(Supplied records Opens)
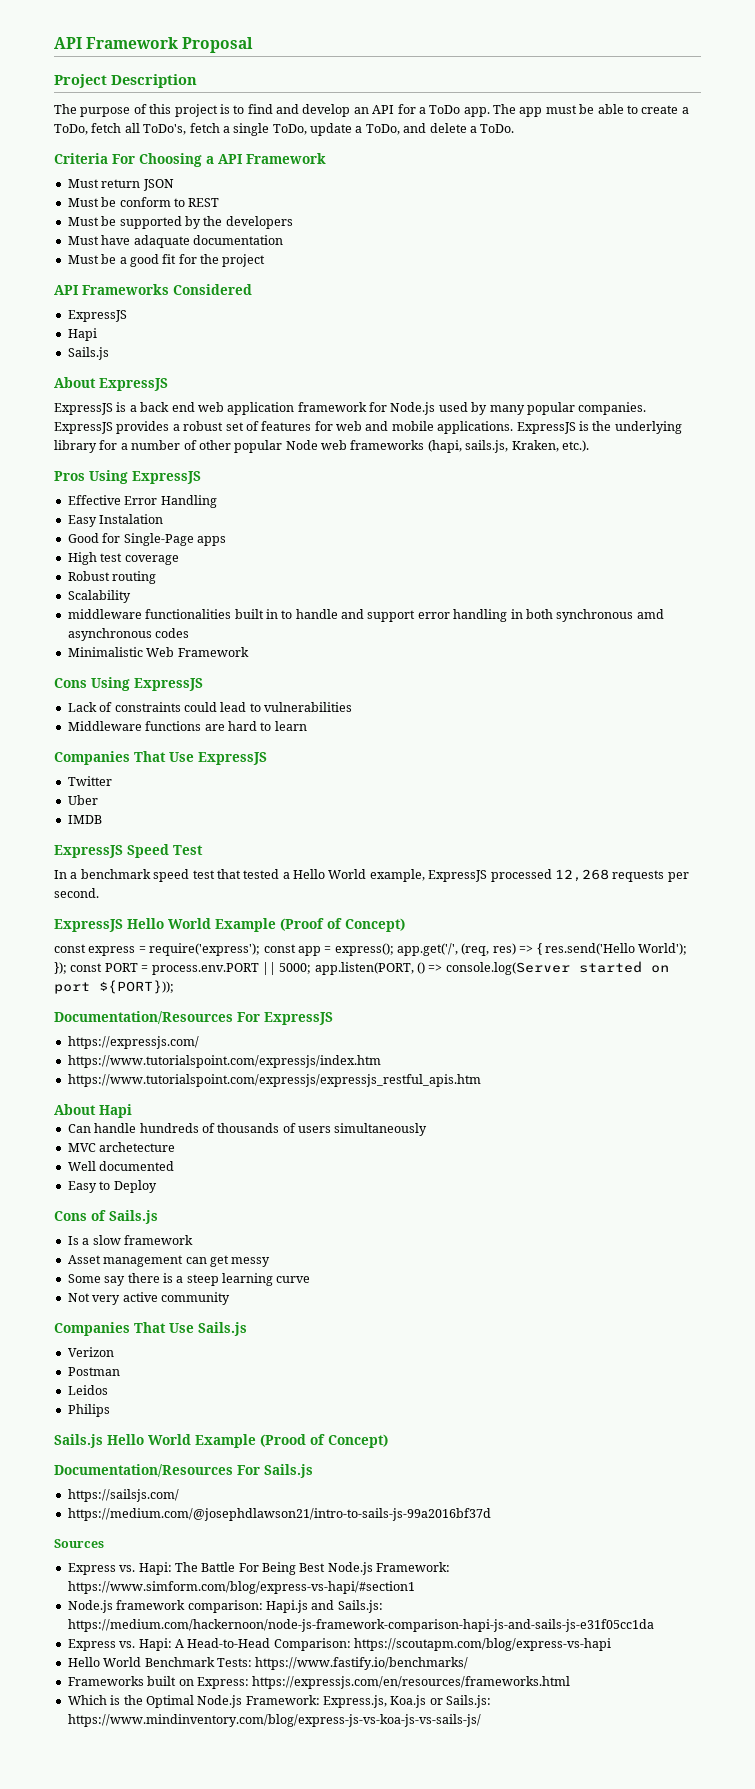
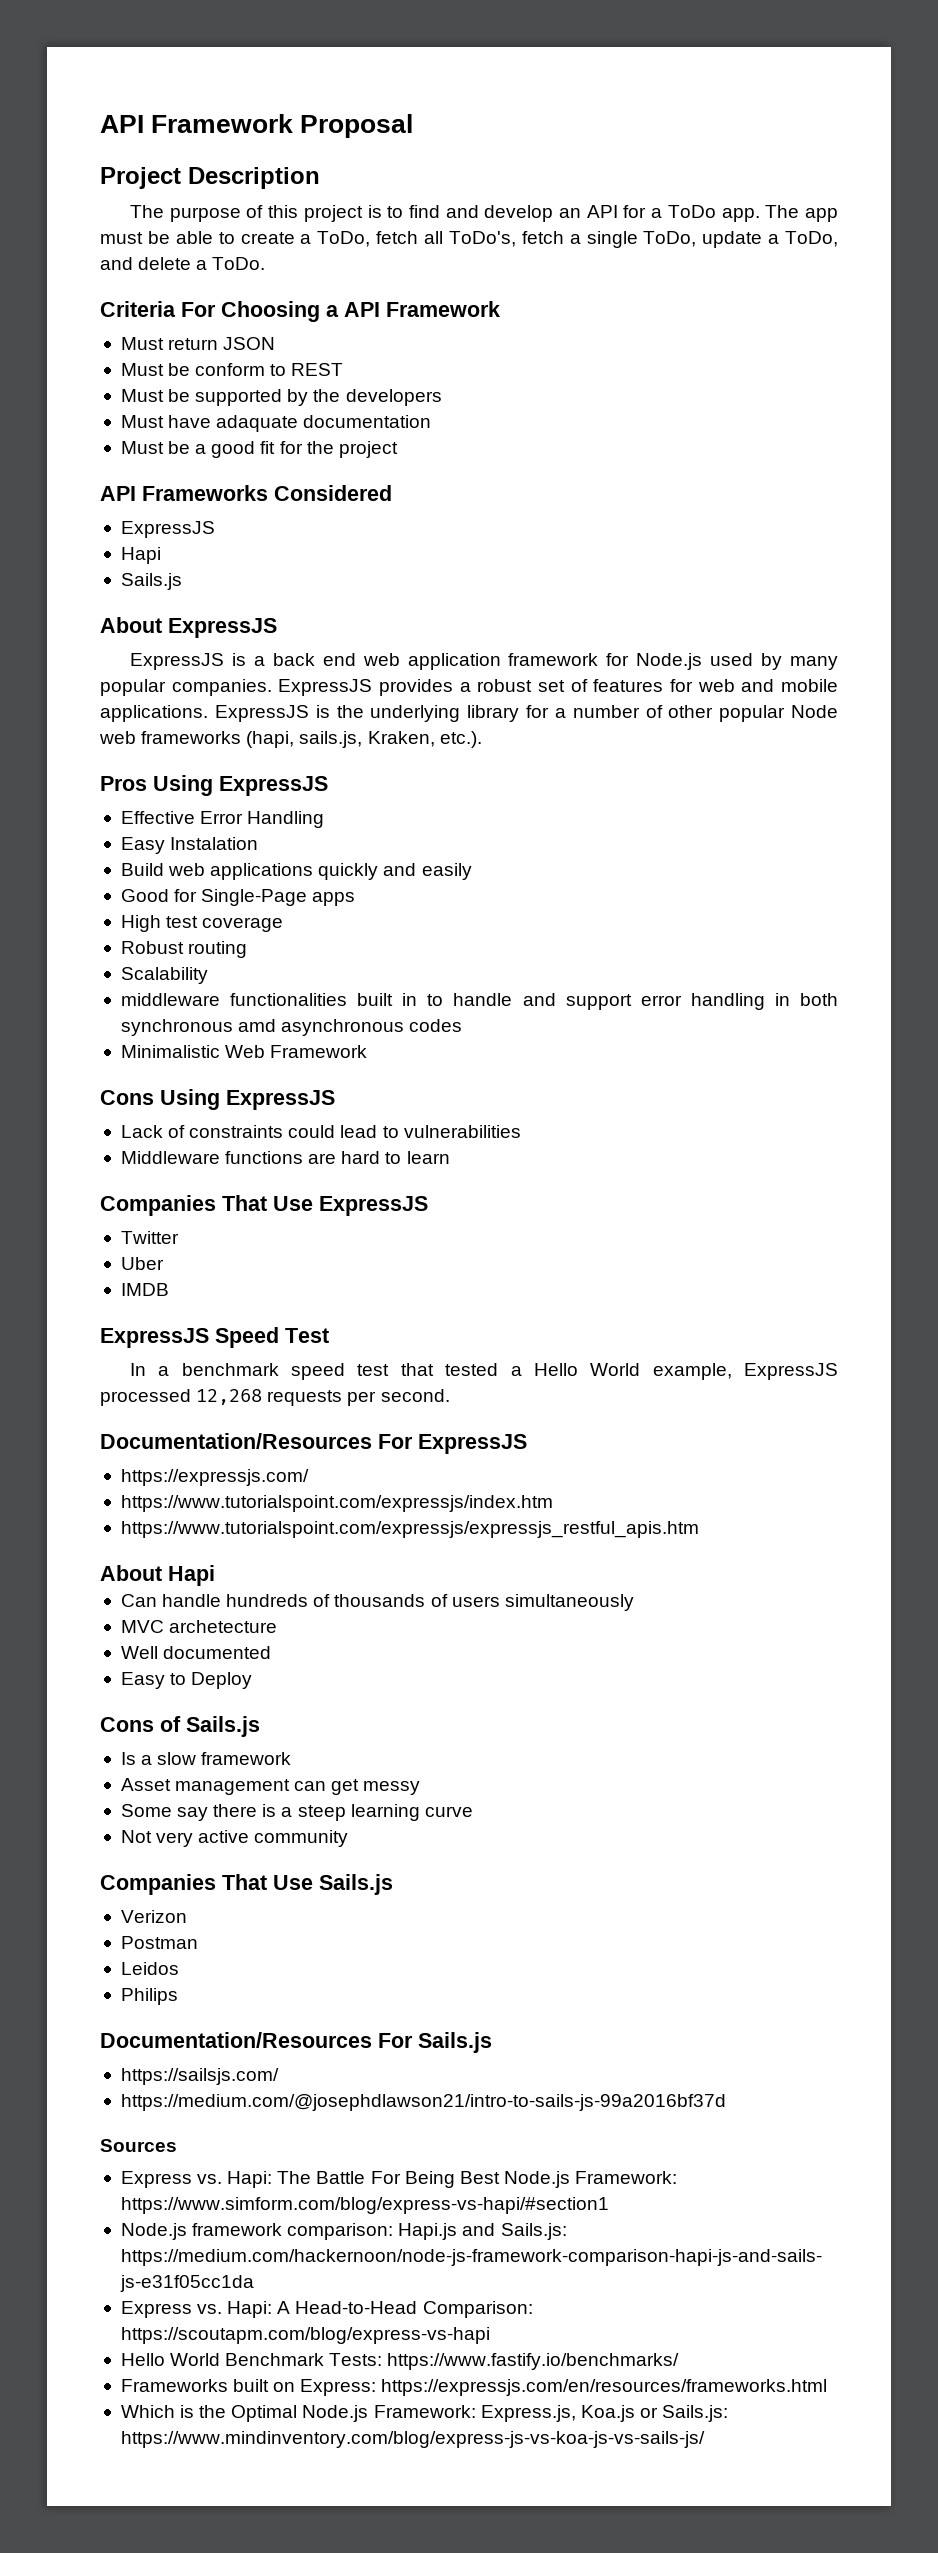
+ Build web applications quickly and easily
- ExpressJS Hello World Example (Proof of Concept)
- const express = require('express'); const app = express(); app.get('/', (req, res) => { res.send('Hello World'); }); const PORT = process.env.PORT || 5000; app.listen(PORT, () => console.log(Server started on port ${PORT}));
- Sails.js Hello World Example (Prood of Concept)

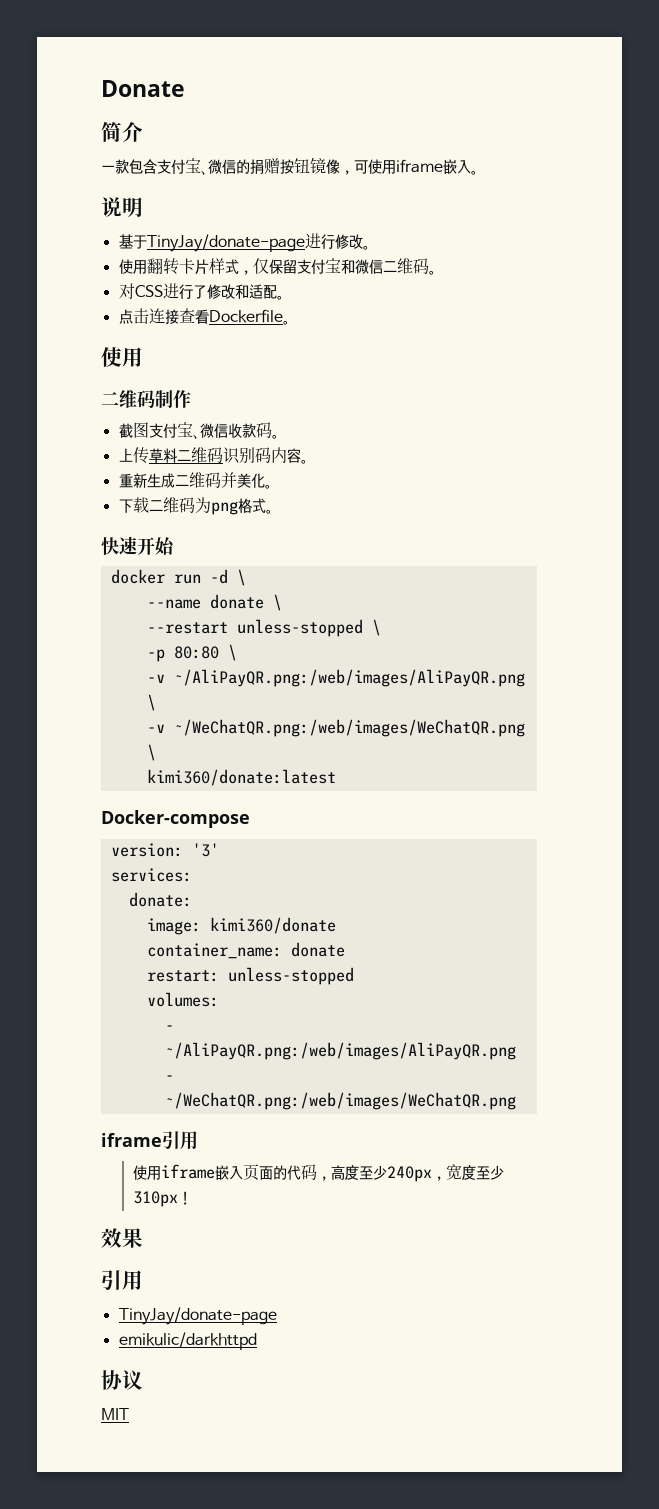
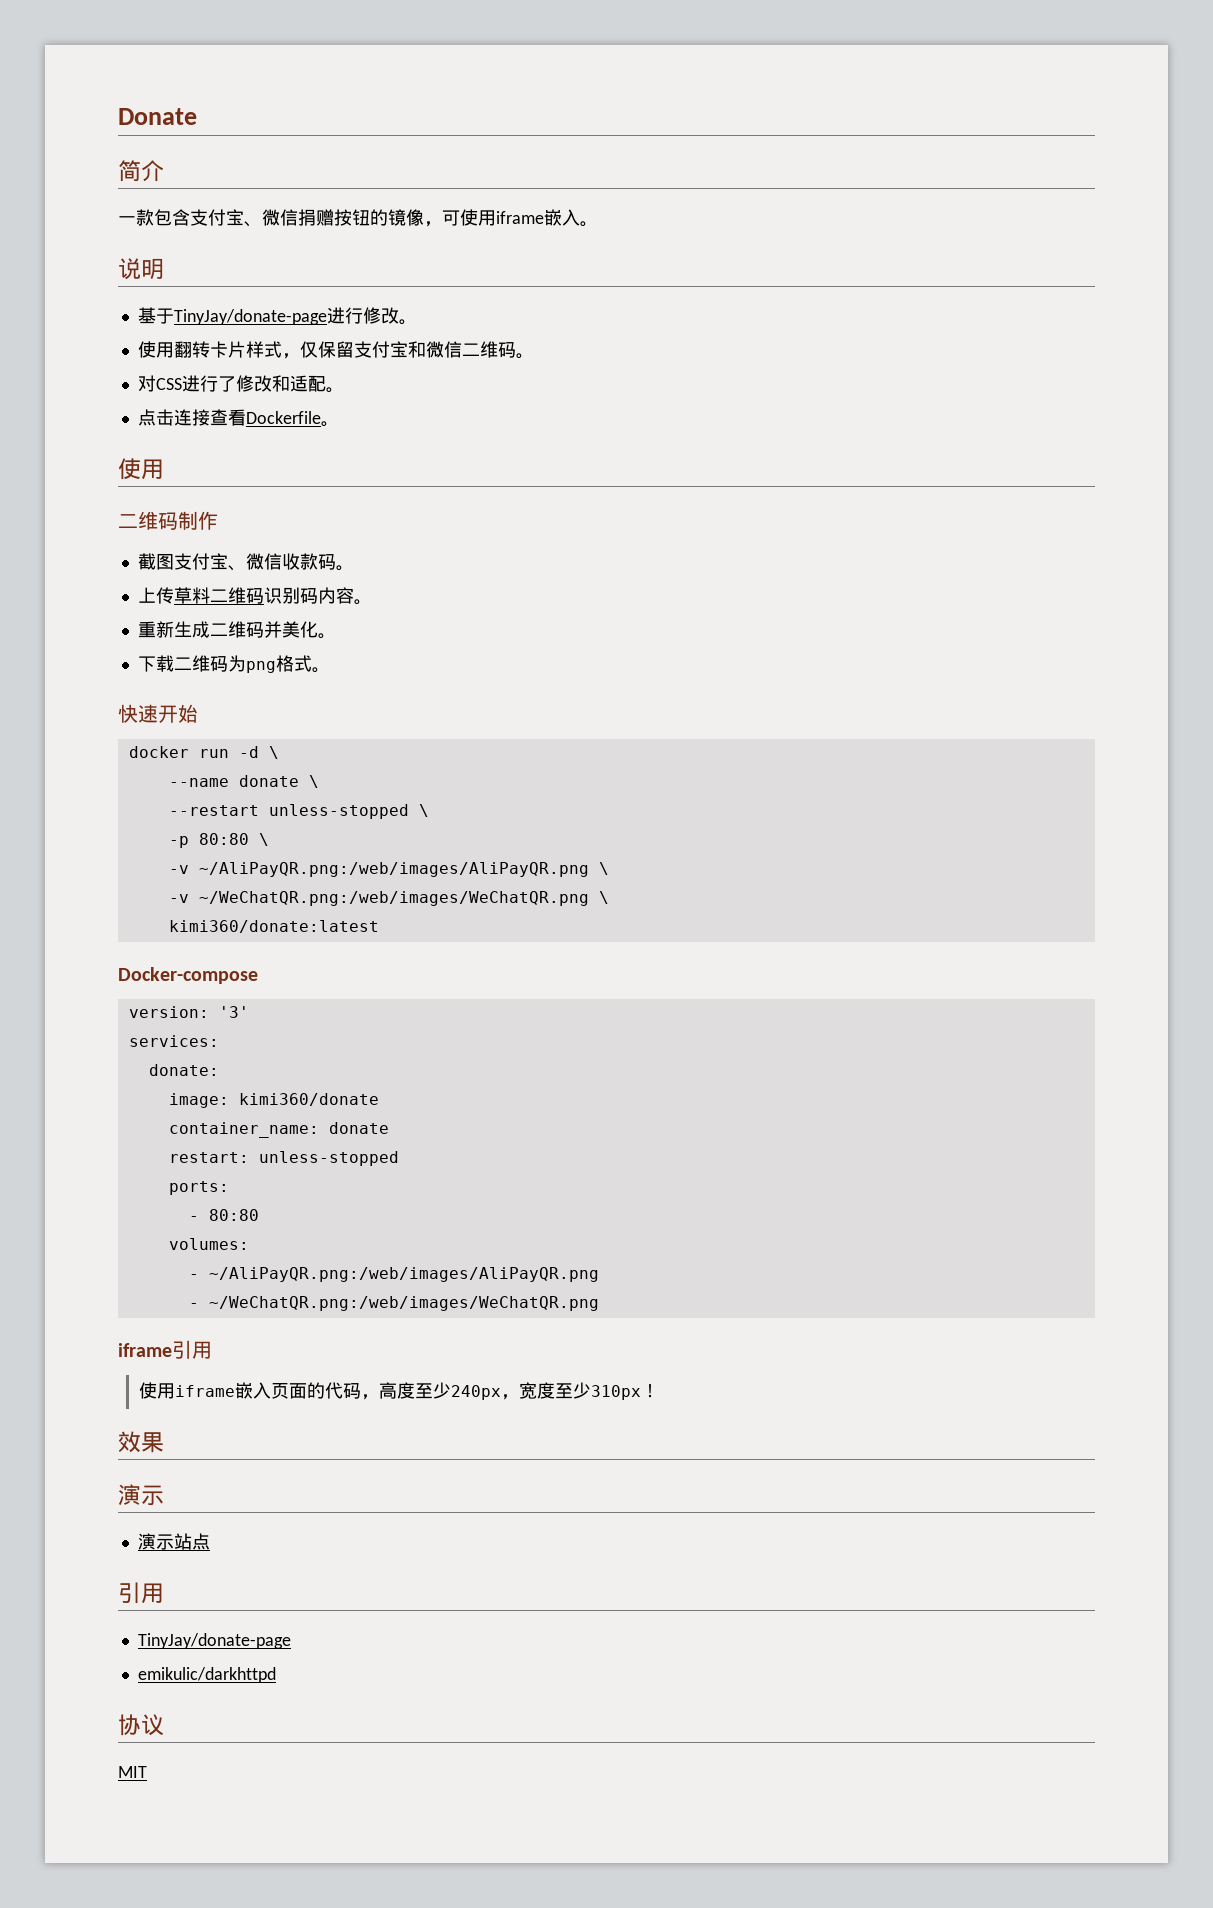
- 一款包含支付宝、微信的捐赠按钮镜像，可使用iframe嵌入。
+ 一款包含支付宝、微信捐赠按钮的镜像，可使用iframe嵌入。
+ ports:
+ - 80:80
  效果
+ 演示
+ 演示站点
(Supplied records Closes)
■ **Work to be completed**
All of the records above should be returned exactly, though the pictures should not.

■ **Response box**
+ Build web applications quickly and easily
- ExpressJS Hello World Example (Proof of Concept)
- const express = require('express'); const app = express(); app.get('/', (req, res) => { res.send('Hello World'); }); const PORT = process.env.PORT || 5000; app.listen(PORT, () => console.log(Server started on port ${PORT}));
- Sails.js Hello World Example (Prood of Concept)

- 一款包含支付宝、微信的捐赠按钮镜像，可使用iframe嵌入。
+ 一款包含支付宝、微信捐赠按钮的镜像，可使用iframe嵌入。
+ ports:
+ - 80:80
  效果
+ 演示
+ 演示站点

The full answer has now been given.